The solution to the mystery of life and death is the only purpose of man’s sojourn on Earth. I have always felt this to be true in my gut, without ever actually articulating it to myself so succinctly. Yogananda’s words release the truth of something I feel I have always known. Beyond resolving the mystery of life and death, everything else in life is distraction and attachment. Yet most of us never confront this deeper purpose of life except on our death beds, or attending at the death beds of our loved ones. There is nothing like the departure of a loved one to remind us why we are really here: it is not to play soccer, to pick up the kids at school, or even to produce our latest play or write our latest novel. Those are merely roles we take on in our current incarnation; they do not represent more than one aspect of our true Selves. Instead, our true purpose is to confront, accept and finally transcend the gulf between life and death; the gulf that is crossed by our departed loved ones.

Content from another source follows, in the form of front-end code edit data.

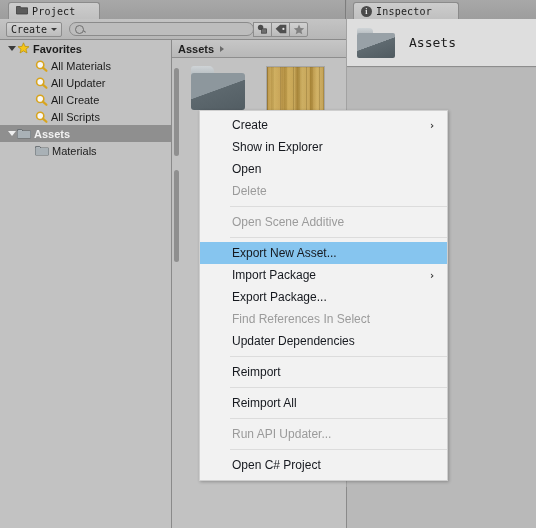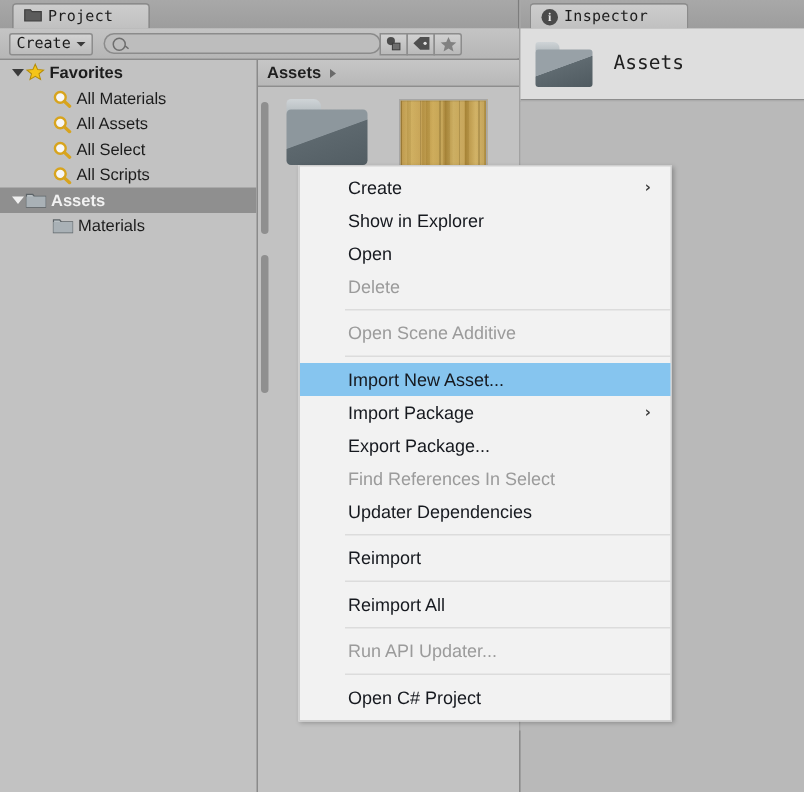--- a/index.html
+++ b/index.html
@@ -464,7 +464,7 @@
                   <line x1="7.9" y1="7.6" x2="11.4" y2="10.8" stroke="#d8a41d" stroke-width="2.2" stroke-linecap="round"></line>
                 </svg>
               </span>
-              <span>All Assets</span>
+              <span>All Updater</span>
             </div>
             <div class="tree-row">
               <span style="flex: 0 0 24px;"></span>

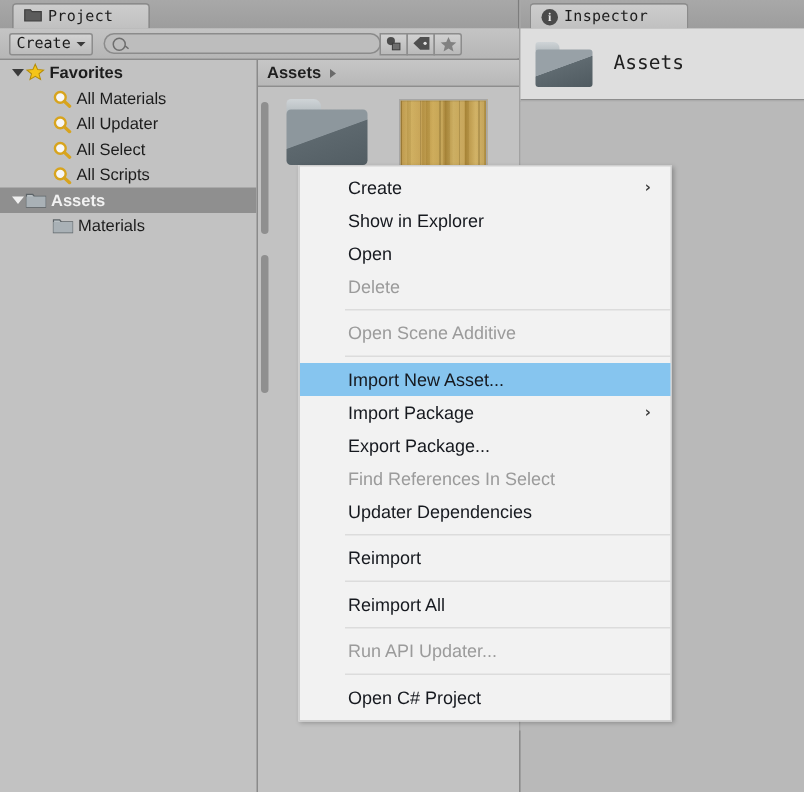--- a/index.html
+++ b/index.html
@@ -475,7 +475,7 @@
                   <line x1="7.9" y1="7.6" x2="11.4" y2="10.8" stroke="#d8a41d" stroke-width="2.2" stroke-linecap="round"></line>
                 </svg>
               </span>
-              <span>All Select</span>
+              <span>All Create</span>
             </div>
             <div class="tree-row">
               <span style="flex: 0 0 24px;"></span>

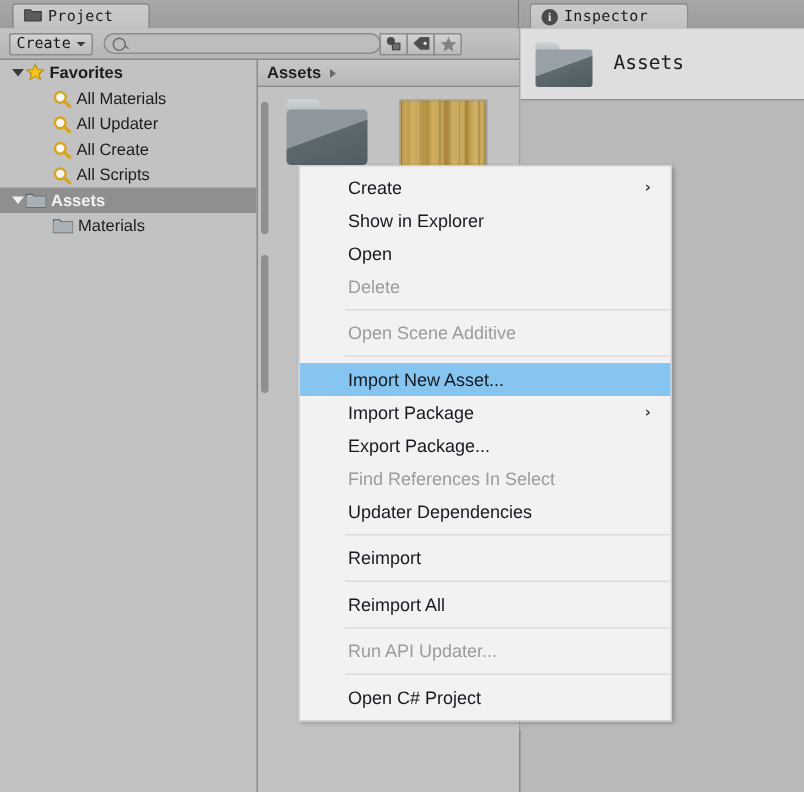--- a/index.html
+++ b/index.html
@@ -584,7 +584,7 @@
       </div>
       <div class="msep"></div>
       <div class="mi highlight">
-        <span>Import New Asset...</span>
+        <span>Export New Asset...</span>
       </div>
       <div class="mi">
         <span>Import Package</span>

How is the great mystery solved? Yogananda and other great spiritual leaders teach us, paradoxically, that there is no real difference between life and death. According to the Hindu theory of reincarnation, the purpose of each of our earthly lives is to work out the karmic debt we amassed in our previous lives. When we die, some but not all of our karmic debt has been repaid, so we must continue to be reborn until we have overcome all earthly desires and we are prepared to join in the One-ness of God. In the intervals between our earth lives, the theory goes, we are reborn as astral bodies in a subtler astral plane where (guess what?) we must work out our previously amassed “astral karma.”
It is in this sense that Yogananda teaches that there is no real difference between life and death: in both realms, each of us is a consciousness and each of us is working successively to repay our karmic debts and ultimately to transcend the karmic burden entirely. The soul is immortal; it merely takes on a series of ephemeral transient identities, now on the physical plane and then on the astral one. Consciousness and the necessity to confront one’s karma, karma that is born with each of us in the dualistic world of maya-creation, are the universal constants bridging the gap between the realms of death and life. As we bow our heads before the Unity of God that stands above the duality of Creation, there is no difference between the life we lead in life and the life we lead after death.